Wednesday, December 30, 2009

Who's data is it? (Part 1)

The problem of data ownership:
I want to thank Jim Harris for his great post about The First Law of Data Quality from earlier this month. It's certainly an excellent read.  One of the things it reminded me of is the experiences that I've had working with various other business and IT teams when trying to get access to and understand data from particular systems.  The issue of "data ownership" always seems to play an antagonistic role in any desire to acquire and integrate information from multiple systems.  Generalizing, I think there are three different negative responses you can receive when looking to a new source system for access to their data for integration into a data warehouse:
  • That's the vendor's data.  We wouldn't be able to understand it.
  • That's my data.  I'll tell you what you need.
  • That's not my data.  I don't know anything about it.
This series of blog posts will explore each of those in more detail:

It's the vendor's data...
The "it's the vendor's data" culture has a black-box view of applications: there is no separate understanding of application and information.  So, there's a belief that the only way to interact with the data in the application is have a vendor or partner create new application features or vendor supported interfaces.

Individuals who have experience in supporting the end users of applications and sometimes the administrative configuration of applications often put significant weight in the features and functionality of the application itself.  From an integration perspective, this significantly limits the kind of integration that can be done with many applications.  For instance, most applications provide users with various types of "report writing" functionality.  In many applications, this is merely an extract-generation feature that allows users to select the fields they're interested in and exporting that data to a CSV or Excel file.  Application support analysts who are used to supporting users in this way and have, maybe, not recently been involved in technical integration work may default to a view that the only way to get information out that particular application is through these manual extract tools.  Of course, having individuals manually run extracts from a system on a daily basis is not an ideal pattern for sourcing data into a data movement process.

In situations of heavy application reliance, application teams might never think of doing integration directly from the database; or the team might feel that any such endeavor would require many hours of training from the vendor.  Of course, the vendor would appreciate the professional services or training for that.  In most applications, however, that is typically unnecessary.  Reverse engineering a data model is an easy exercise and, depending on the complexity of system.  Reverse engineering the underlying data typically takes more analysis, but having access to both the application and database (in several environments) provides a powerful way to understand both the application and the data.

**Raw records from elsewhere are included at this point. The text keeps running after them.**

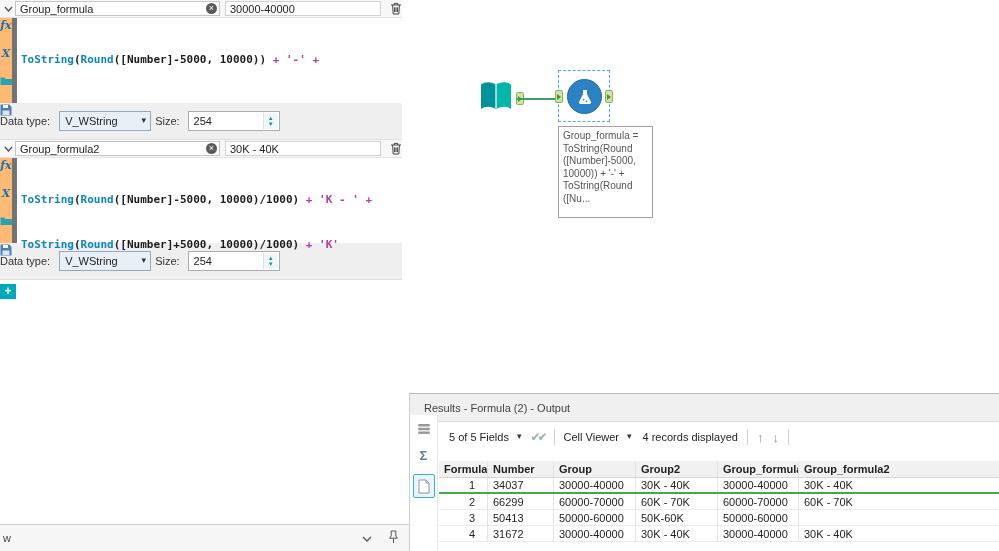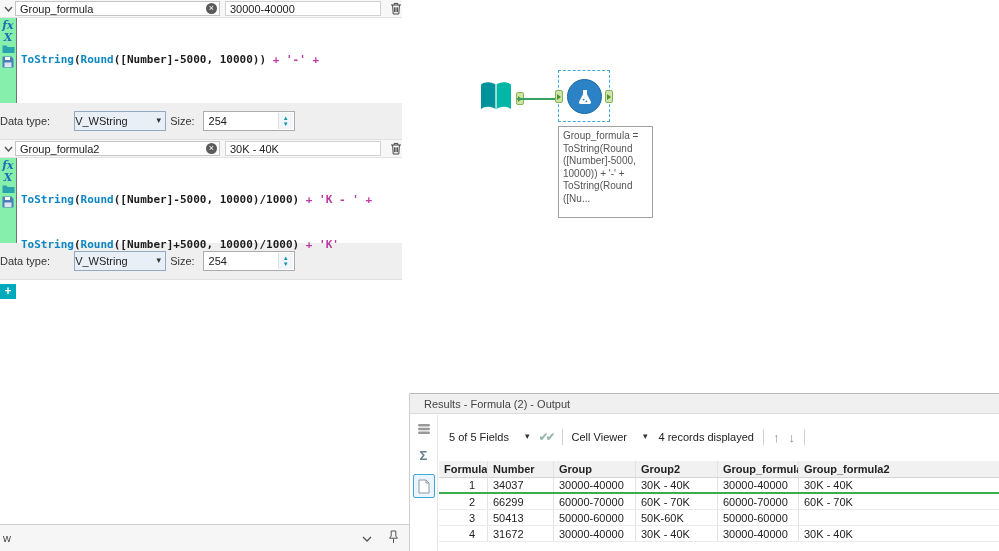--- a/index.html
+++ b/index.html
@@ -14,7 +14,7 @@
   .preview-box{width:156px;height:15px;background:#fff;border:1px solid #d2d2d2;display:flex;align-items:center;padding:0 4px;margin-right:7px;overflow:hidden;white-space:nowrap}
   .trash{width:16px;display:flex;justify-content:center;cursor:pointer}
   .expr-area{position:relative;height:85px;background:#fff}
-  .gutter{position:absolute;left:0;top:0;bottom:0;width:17px;background:#86efac;border-right:1px solid #737373;display:flex;flex-direction:column;align-items:center;padding-top:2px;gap:0}
+  .gutter{position:absolute;left:0;top:0;bottom:0;width:17px;background:#fdba74;border-right:5px solid #737373;display:flex;flex-direction:column;align-items:center;padding-top:2px;gap:16px}
   .g-fx,.g-x{font-family:"DejaVu Serif",serif;font-style:italic;font-weight:bold;color:#1d70b7;font-size:11px;line-height:12px;cursor:pointer}
   .code{margin-left:21px;padding-top:4px;font-family:"DejaVu Sans Mono",monospace;font-size:11px;font-weight:bold;line-height:15px;white-space:pre}
   .seg-func{color:#0c86c2}

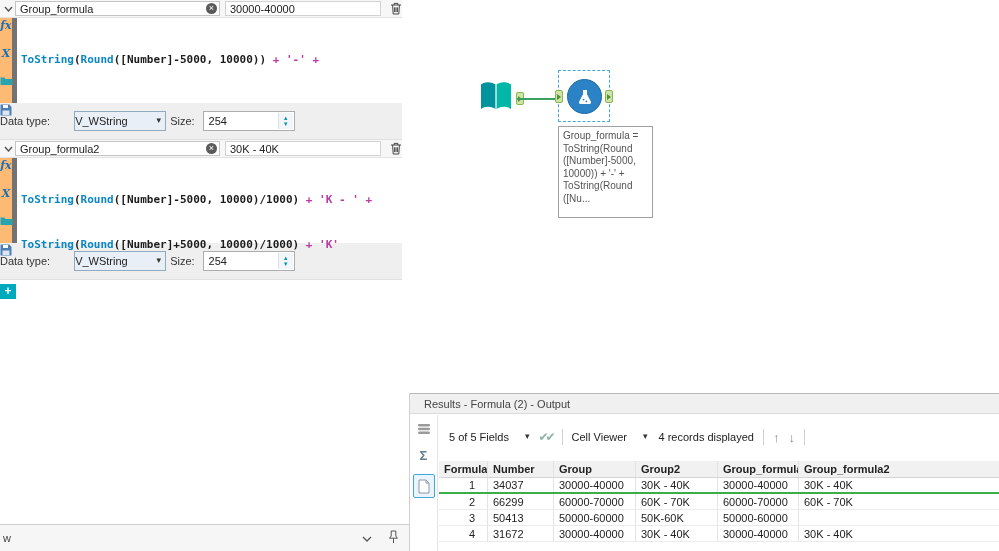--- a/index.html
+++ b/index.html
@@ -23,7 +23,7 @@
   .config-band{height:37px;background:#efefef;border-bottom:1px solid #e0e0e0;display:flex;align-items:center}
   .lbl{color:#333}
   .lbl-size{margin-left:4px}
-  .dropdown{margin-left:24px;width:92px;height:20px;border:1px solid #93a9c0;background:#e9eff7;display:flex;align-items:center;position:relative;cursor:pointer}
+  .dropdown{margin-left:9px;width:92px;height:20px;border:1px solid #93a9c0;background:#e9eff7;display:flex;align-items:center;padding-left:5px;position:relative;cursor:pointer}
   .dd-arrow{position:absolute;right:4px;top:3px;font-size:9px;color:#333}
   .numbox{margin-left:8px;width:92px;height:20px;border:1px solid #adadad;background:#fff;display:flex;align-items:center;padding-left:5px;position:relative}
   .spinner{position:absolute;right:1px;top:1px;bottom:1px;width:15px;background:#f2f6f9;display:flex;flex-direction:column;align-items:center;justify-content:center;border-left:1px solid #d8e2ea}

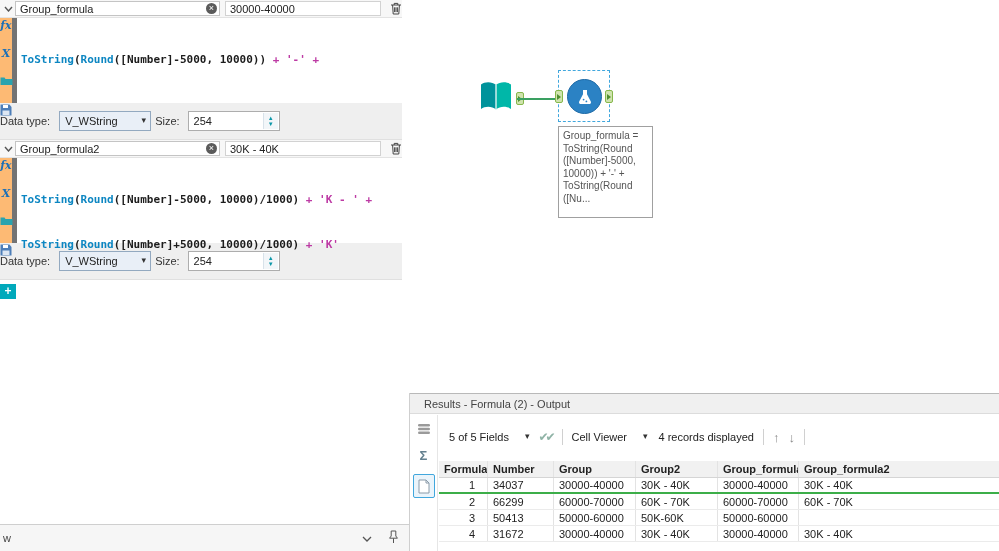--- a/index.html
+++ b/index.html
@@ -48,7 +48,7 @@
 
   
   .results{position:absolute;left:410px;top:393px;width:589px;height:158px;background:#fff;border-top:1px solid #b9b9b9}
-  .results-title{height:20px;background:#f0f0f0;border-bottom:1px solid #dcdcdc;display:flex;align-items:center;padding-left:14px;color:#444}
+  .results-title{height:28px;background:#f0f0f0;border-bottom:1px solid #dcdcdc;display:flex;align-items:center;padding-left:14px;color:#444}
   .results-body{position:absolute;left:0;top:21px;right:0;bottom:0}
   .rstrip{position:absolute;left:0;top:0;bottom:0;width:28px;border-right:1px solid #e6e6e6;display:flex;flex-direction:column;align-items:center;padding-top:8px;gap:11px;background:#fff}
   .sigma{font-size:13px;color:#64808f;font-weight:bold;cursor:pointer}

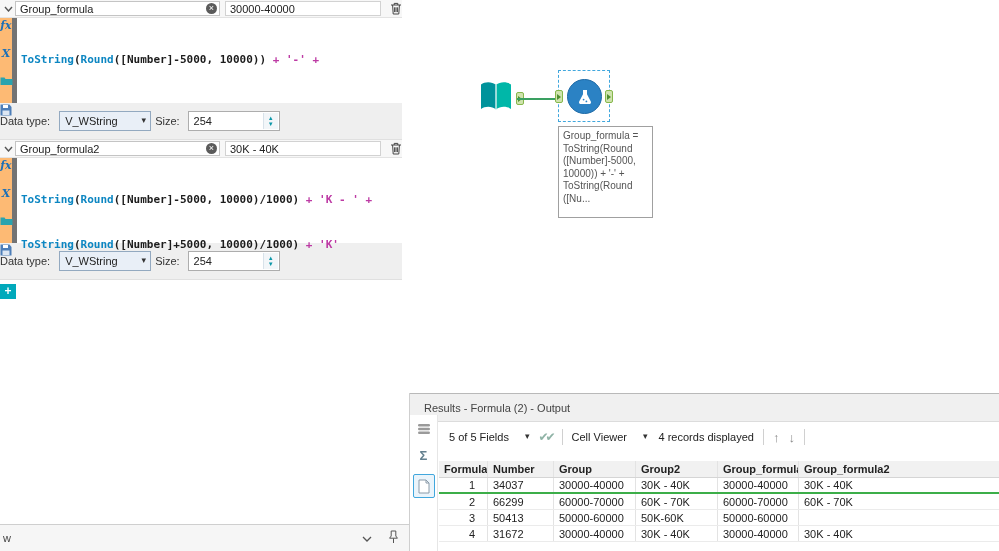--- a/index.html
+++ b/index.html
@@ -56,7 +56,7 @@
   .ric{cursor:pointer}
   .rmain{position:absolute;left:29px;top:0;right:0;bottom:0}
   .rtoolbar{height:44px;display:flex;align-items:center;padding-left:10px;gap:9px;color:#222}
-  .tb-item{display:flex;align-items:flex-start;gap:16px;cursor:pointer}
+  .tb-item{display:flex;align-items:flex-start;gap:8px;cursor:pointer}
   .dd{font-size:9px;color:#333}
   .tb-check{color:#8fb3a6;font-size:12px;letter-spacing:-3px;cursor:pointer}
   .sep{width:1px;height:16px;background:#d0d0d0}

Enterprise scale applications typically provide some time of standard interfaces, whether those are X12, EDI, HL7, or a proprietary way of moving data in and out of the system.  Many modern applications provide a service oriented API to allow external applications to do read or write operations to the application.  Standard interfaces and services are an excellent way to retrieve data for a data warehouse.  In lieu of sufficient interfaces, though, database to data warehouse integration is still a common, powerful, and appropriate integration model.

Convincing application teams that connecting directly to an application database without engaging and paying for professional services from the vendor can be challenging.  One effective way to break through part of that cultural difference is to do a proof of concept and show how the technology and analysis can work to create custom integration solutions without necessarily needing vendor intervention. A quick win to prove that the mysterious data behind some application really is just letters and numbers goes a long way to gaining confidence more substantial integration work.

1 comment:

  1. Nice post.
    I do believe that Data Access APIs should receive some coverage re. Data Movement aspect of this post though :-)

    This post is exhibit 1 re. the value proposition of the Open Database Connectivity (ODBC) API. Its also an exemplar for why Native DBMS APIs simply will never cut it based on failure to separate Data Access API and DBMS engine.